Seit Beginn der Proteste Mitte vergangener Woche seien Menschenrechtler eingeschüchtert und bedroht worden, betonte die Sprecherin, Marta Hurtado. Man habe Berichte über 14 Todesfälle aus verschiedenen Landesteilen erhalten, mindestens ein Opfer war Polizist. Das Hochkommissariat erinnerte die Behörden an ihre Verpflichtung, Menschenleben zu schützen. Die Menschen hätten das Recht, sich friedlich zu versammeln.
Gewerkschaften sowie soziale und indigene Organisationen befürchten, dass die Steuerreform auf Kosten der einfachen Bevölkerung geht, während Reiche davon nicht betroffen sind. Mit der Reform soll das Haushaltsloch gestopft werden, das durch die Corona-Pandemie entstanden ist.

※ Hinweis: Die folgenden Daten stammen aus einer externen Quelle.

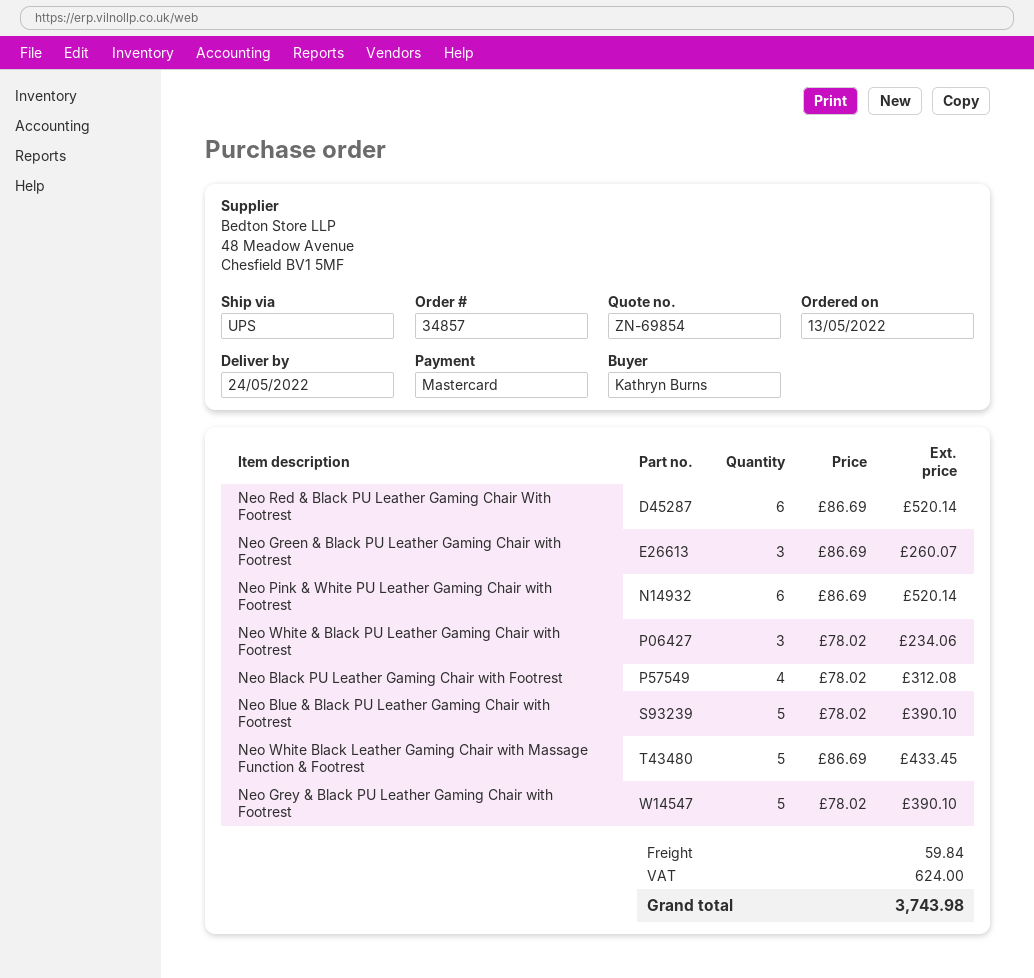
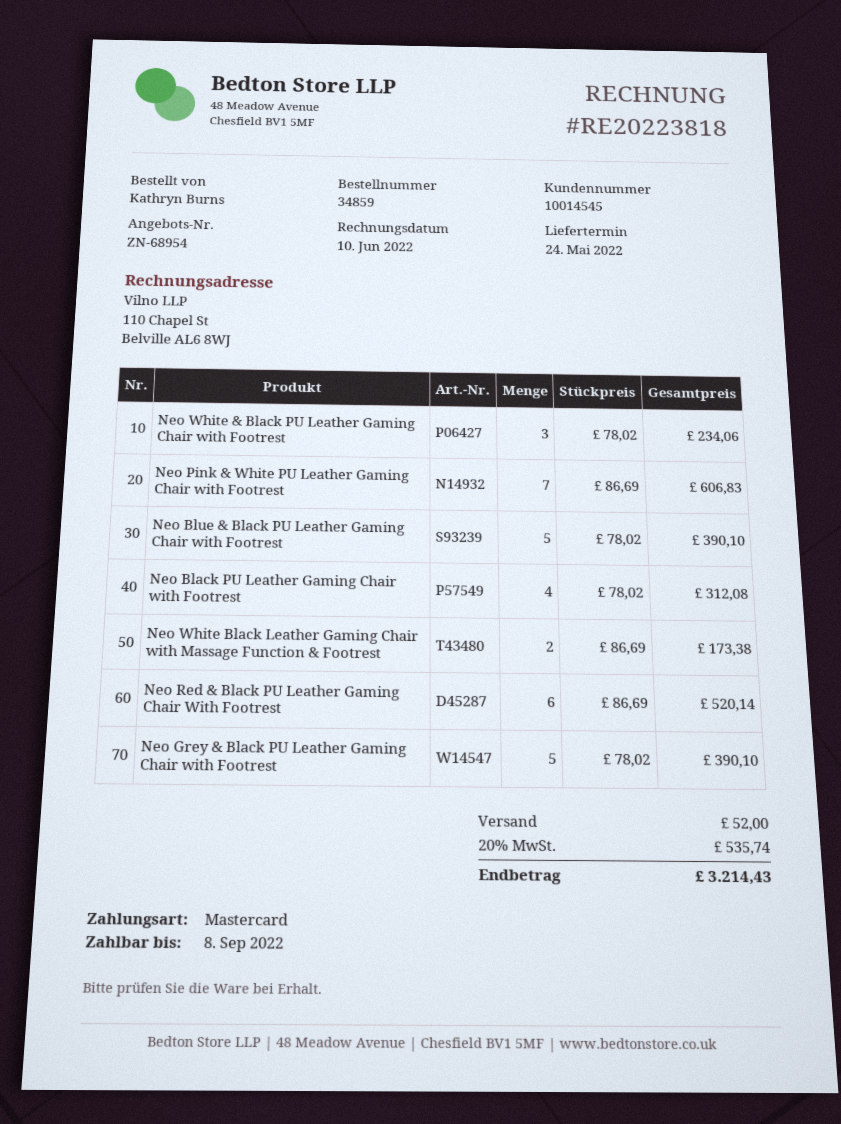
quote number: ZN-69854 -> ZN-68954
order number: 34857 -> 34859
Neo Green & Black PU Leather Gaming Chair with Footrest: 3 x 86.69 = 260.07 -> none
Neo Pink & White PU Leather Gaming Chair with Footrest: 6 x 86.69 = 520.14 -> 7 x 86.69 = 606.83
Neo White Black Leather Gaming Chair with Massage Function & Footrest: 5 x 86.69 = 433.45 -> 2 x 86.69 = 173.38
shipping: 59.84 -> 52.00
tax: 624.00 -> 535.74
total: 3743.98 -> 3214.43

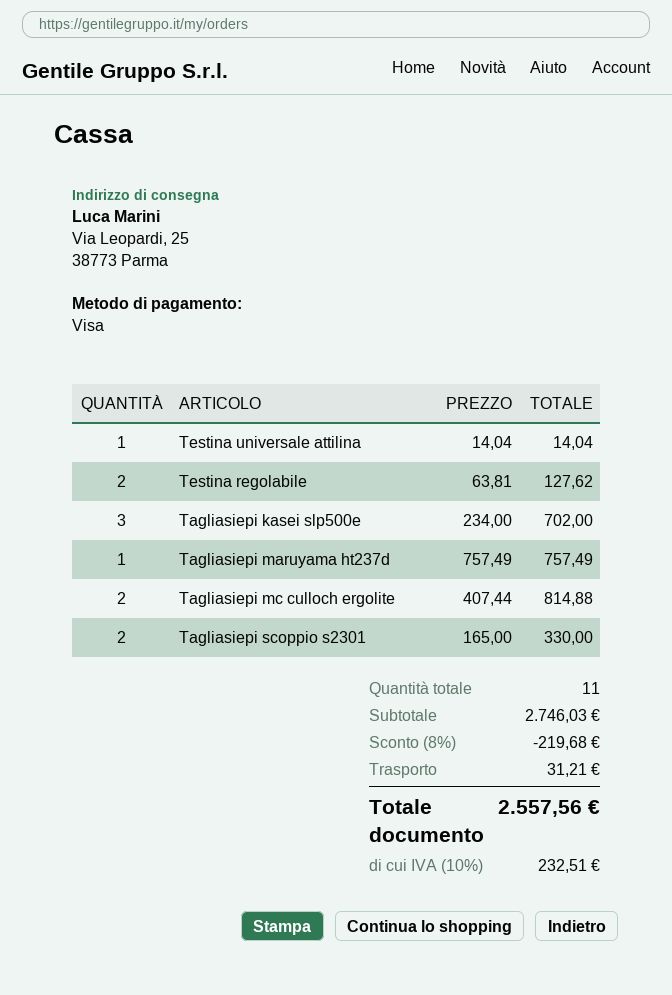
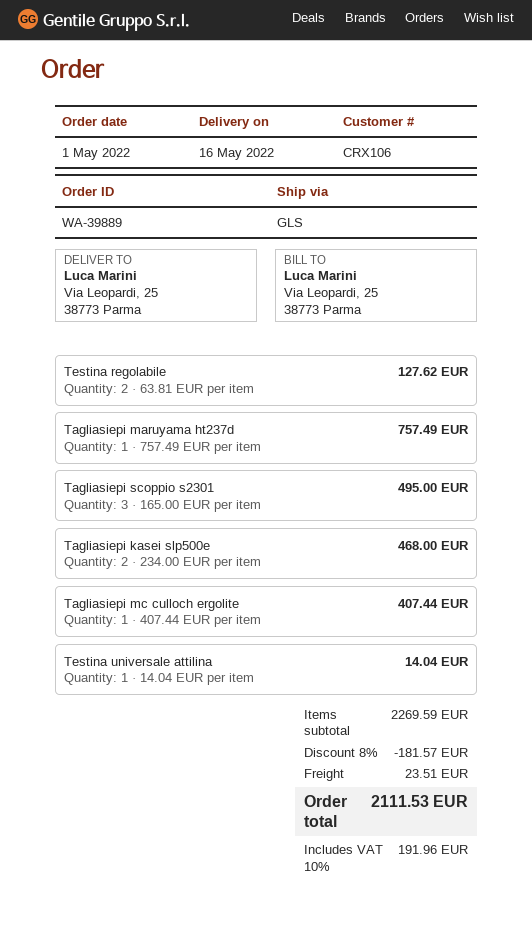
Tagliasiepi kasei slp500e: 3 x 234.00 = 702.00 -> 2 x 234.00 = 468.00
Tagliasiepi mc culloch ergolite: 2 x 407.44 = 814.88 -> 1 x 407.44 = 407.44
Tagliasiepi scoppio s2301: 2 x 165.00 = 330.00 -> 3 x 165.00 = 495.00
subtotal: 2746.03 -> 2269.59
discount: 8% = 219.68 -> 8% = 181.57
shipping: 31.21 -> 23.51
tax: 10% = 232.51 -> 10% = 191.96
total: 2557.56 -> 2111.53

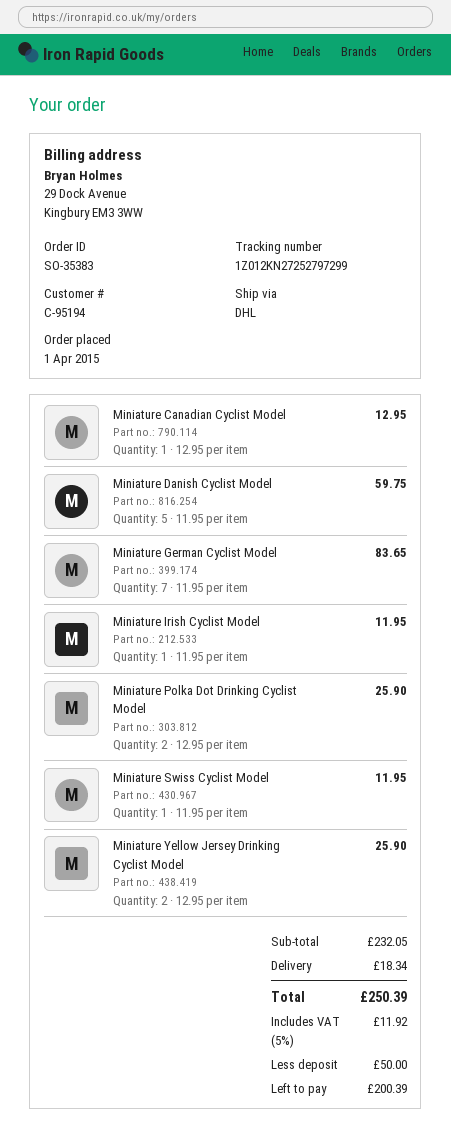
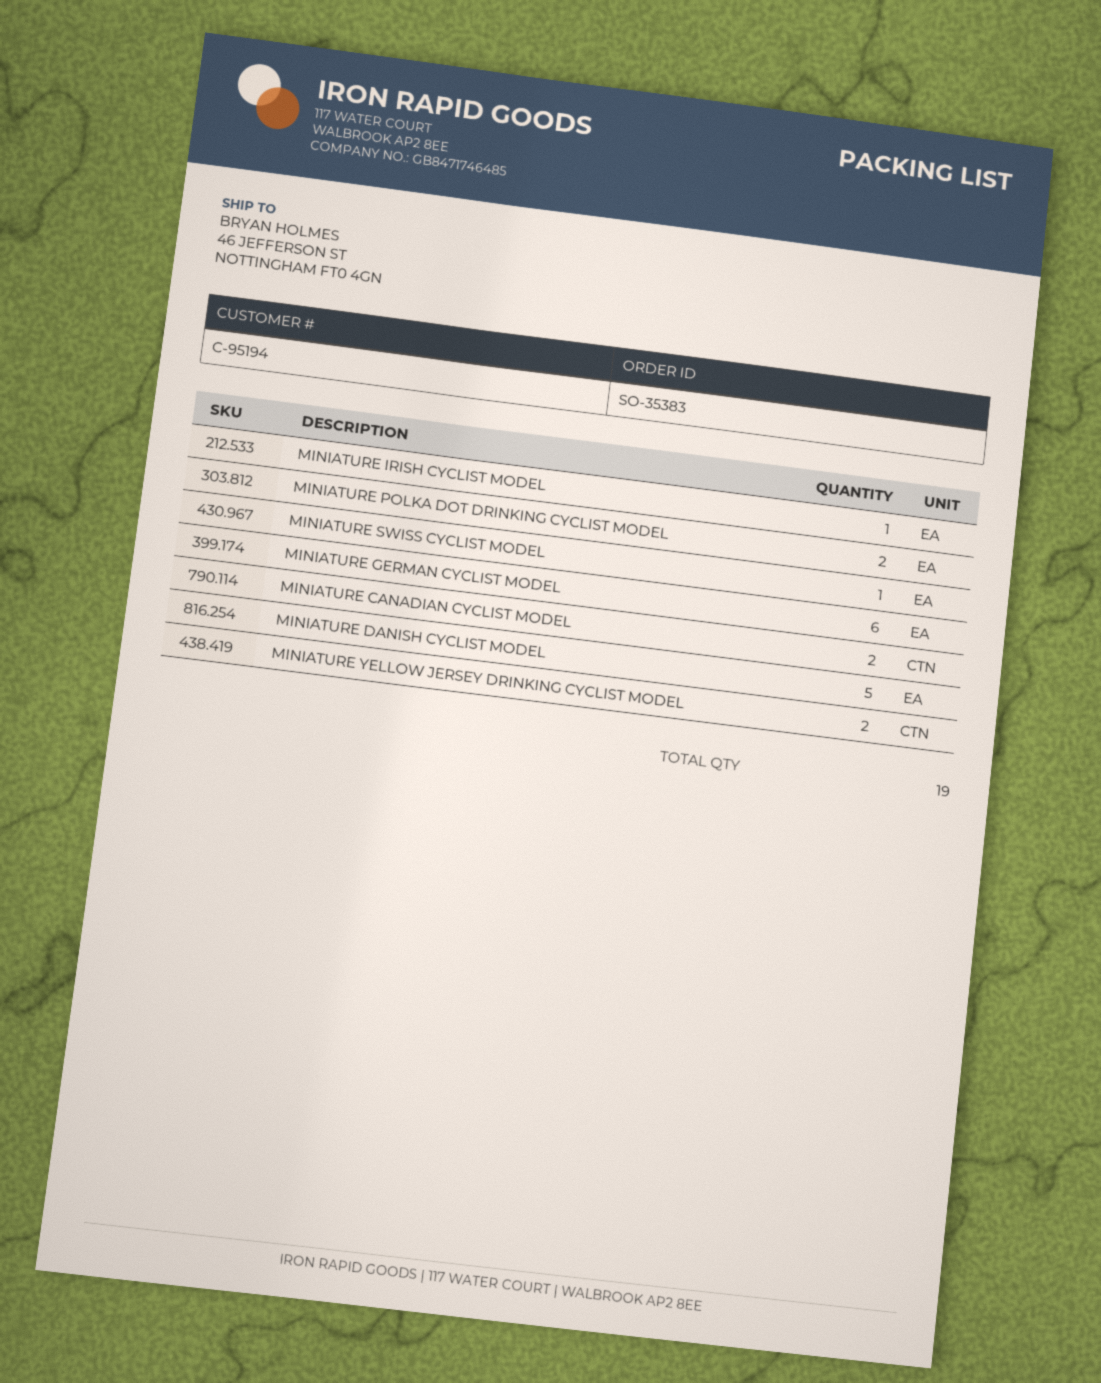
Miniature Canadian Cyclist Model: 1 -> 2
Miniature German Cyclist Model: 7 -> 6

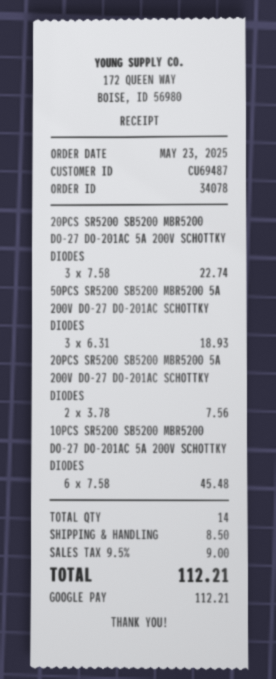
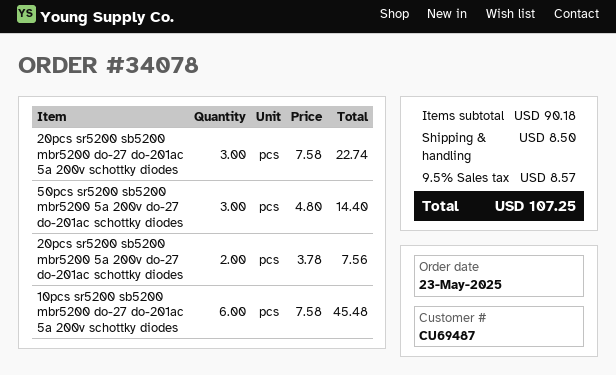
50PCS SR5200 SB5200 MBR5200 5A 200V DO-27 DO-201AC SCHOTTKY DIODES: 3 x 6.31 = 18.93 -> 3 x 4.80 = 14.40
tax: 9.5% = 9.00 -> 9.5% = 8.57
total: 112.21 -> 107.25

Zehntausende Menschen waren zu Beginn der Proteste in zahlreichen Städten Kolumbiens auf die Straßen gegangen, um ihre Ablehnung gegen die Steuerreform auszudrücken. In Bogotá, Medellín, Cali und anderen Städten kam es dabei zu gewaltsamen Auseinandersetzungen zwischen Demonstranten und der Polizei. Präsident Iván Duque sprach laut einem Bericht der Zeitschrift „Semana“ von „kriminellem Vandalismus“. Die Demonstrationen stehen in einer langen Reihe von Protestaktionen, mit denen oppositionelle Organisationen seit 2019 gegen die Wirtschafts- und Sozialpolitik des konservativen Präsidenten Duque auf die Straße gehen.